Exercise material =>
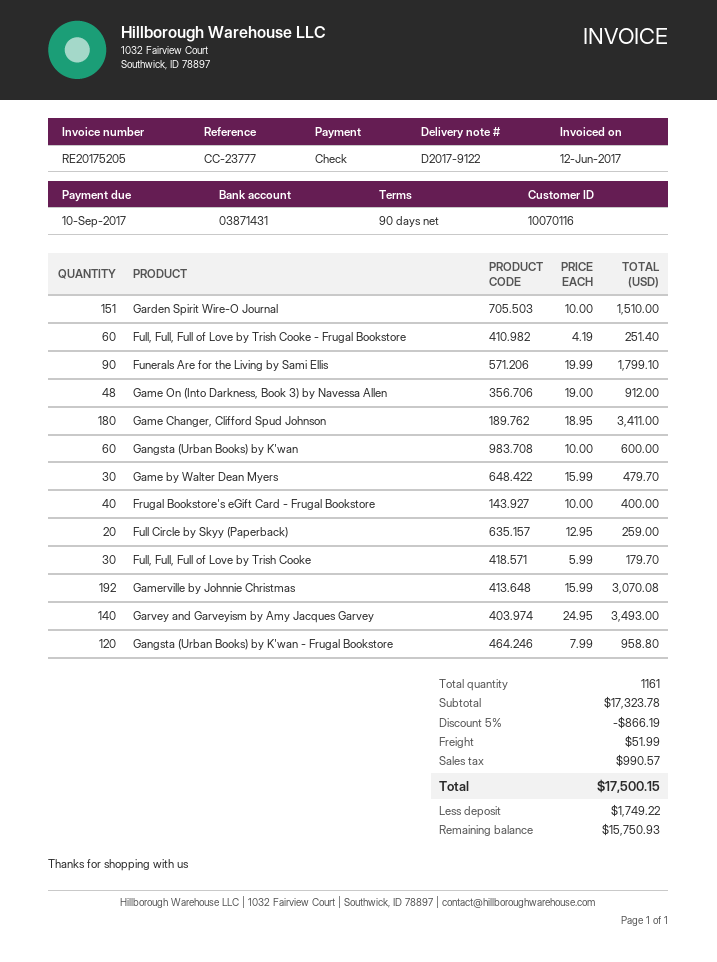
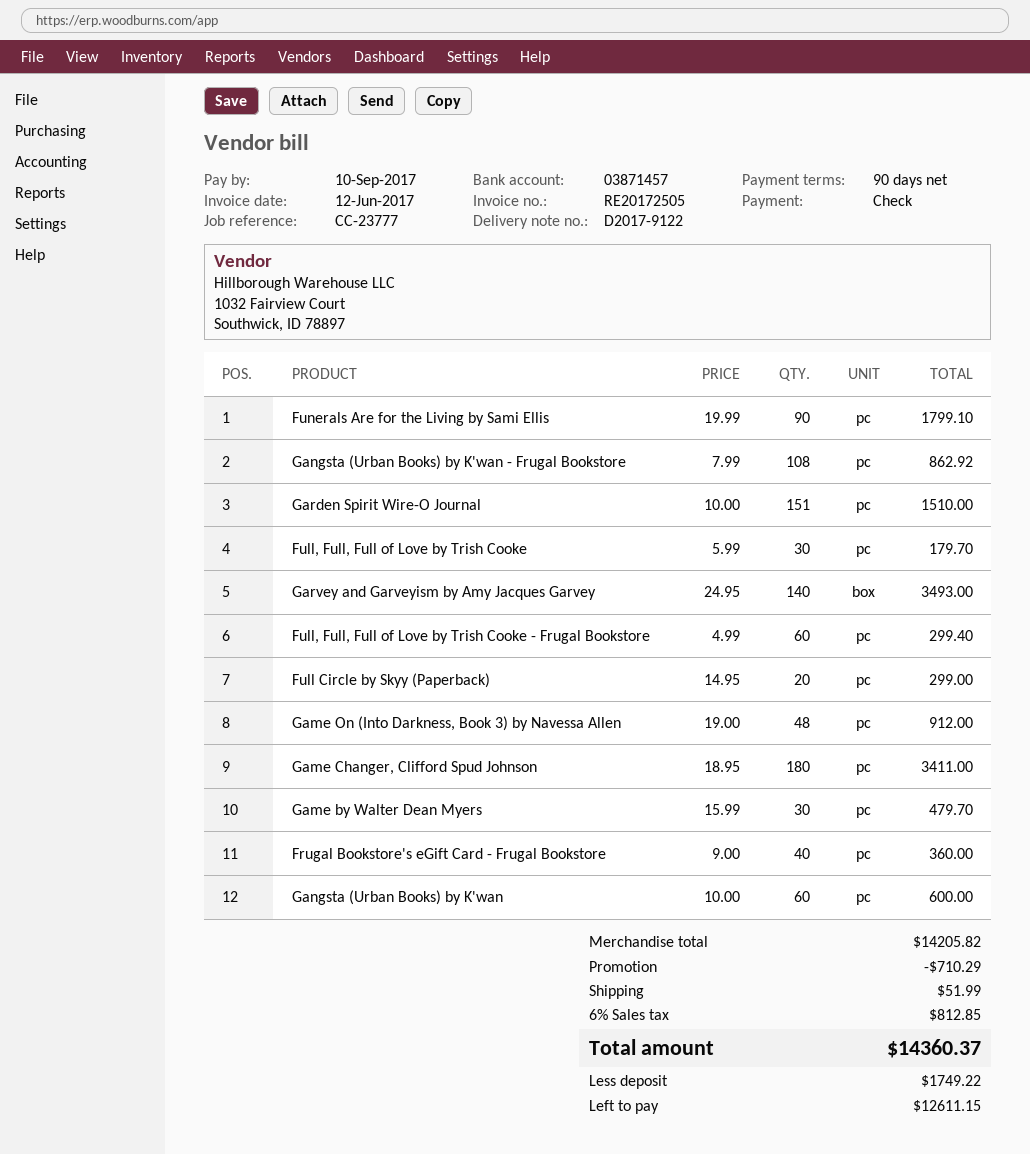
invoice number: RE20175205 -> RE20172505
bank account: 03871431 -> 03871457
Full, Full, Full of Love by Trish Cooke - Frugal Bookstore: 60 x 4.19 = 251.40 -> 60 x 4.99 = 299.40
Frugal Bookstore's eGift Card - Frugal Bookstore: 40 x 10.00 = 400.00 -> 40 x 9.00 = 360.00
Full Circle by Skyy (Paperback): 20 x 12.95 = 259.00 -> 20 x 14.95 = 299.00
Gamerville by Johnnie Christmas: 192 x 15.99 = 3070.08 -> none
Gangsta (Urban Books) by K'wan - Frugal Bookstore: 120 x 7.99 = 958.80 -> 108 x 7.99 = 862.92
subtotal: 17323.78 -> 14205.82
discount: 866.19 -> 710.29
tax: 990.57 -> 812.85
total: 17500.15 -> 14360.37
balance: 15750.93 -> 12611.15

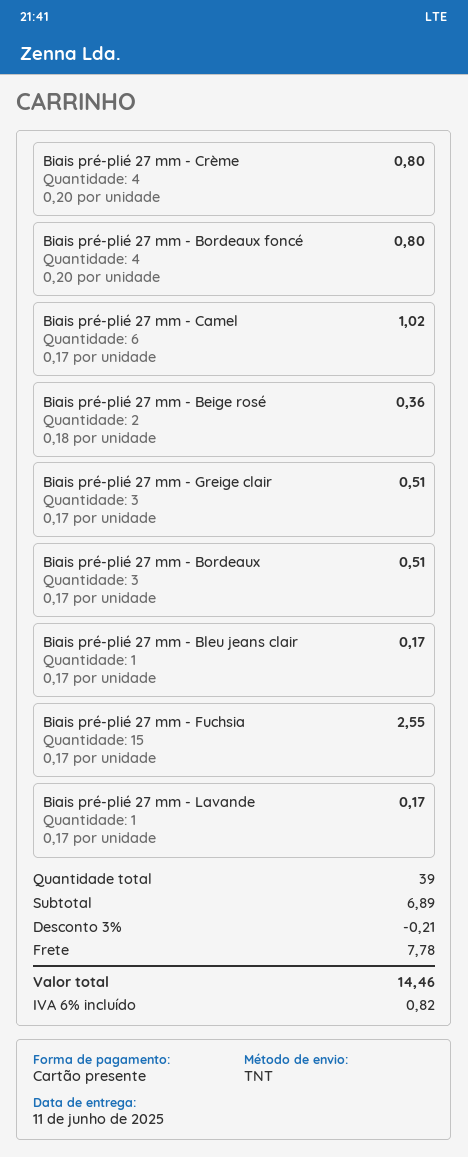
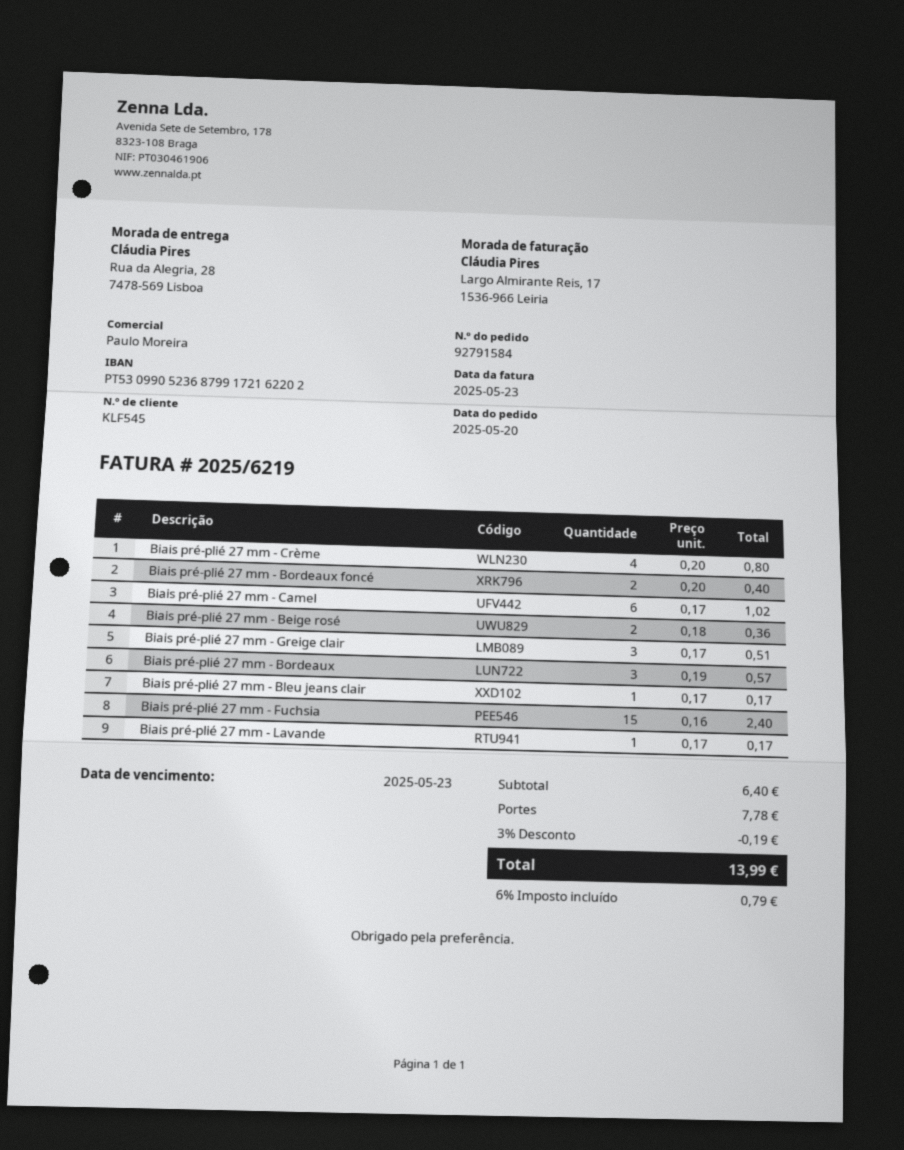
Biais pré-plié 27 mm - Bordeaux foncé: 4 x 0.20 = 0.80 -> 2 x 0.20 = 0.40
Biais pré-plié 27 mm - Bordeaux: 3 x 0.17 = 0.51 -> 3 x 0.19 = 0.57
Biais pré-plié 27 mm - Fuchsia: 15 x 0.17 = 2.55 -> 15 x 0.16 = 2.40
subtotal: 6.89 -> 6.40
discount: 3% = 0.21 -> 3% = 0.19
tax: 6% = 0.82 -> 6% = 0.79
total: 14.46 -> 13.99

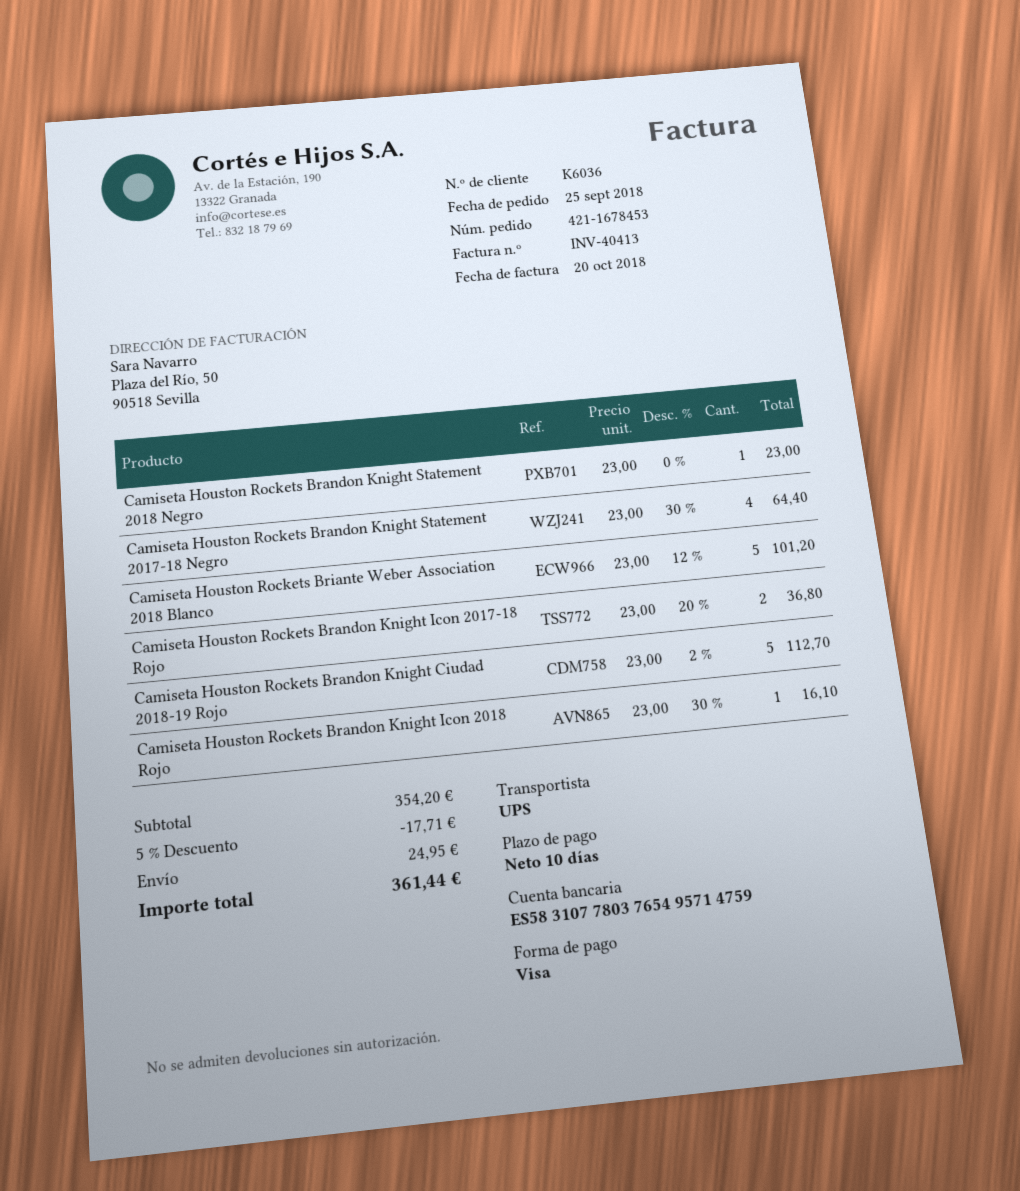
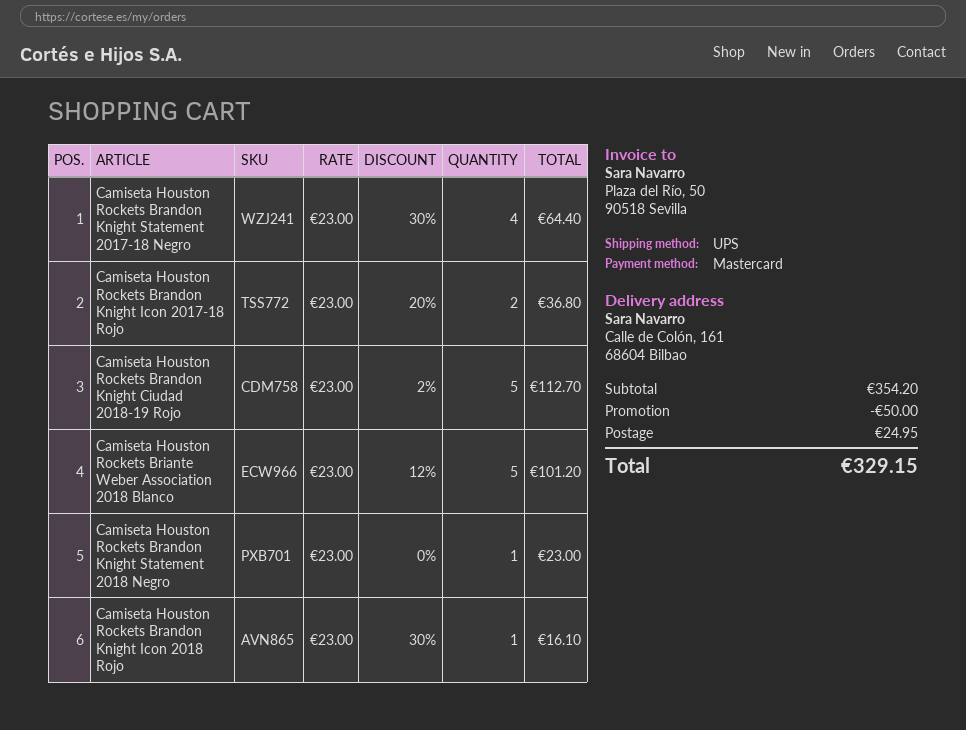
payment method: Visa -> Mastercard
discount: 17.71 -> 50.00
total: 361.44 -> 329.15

How to complete this task => What lines of the preceding data include the string "Bordeaux"? Pull them out.

Written answer =>
Biais pré-plié 27 mm - Bordeaux foncé: 4 x 0.20 = 0.80 -> 2 x 0.20 = 0.40
Biais pré-plié 27 mm - Bordeaux: 3 x 0.17 = 0.51 -> 3 x 0.19 = 0.57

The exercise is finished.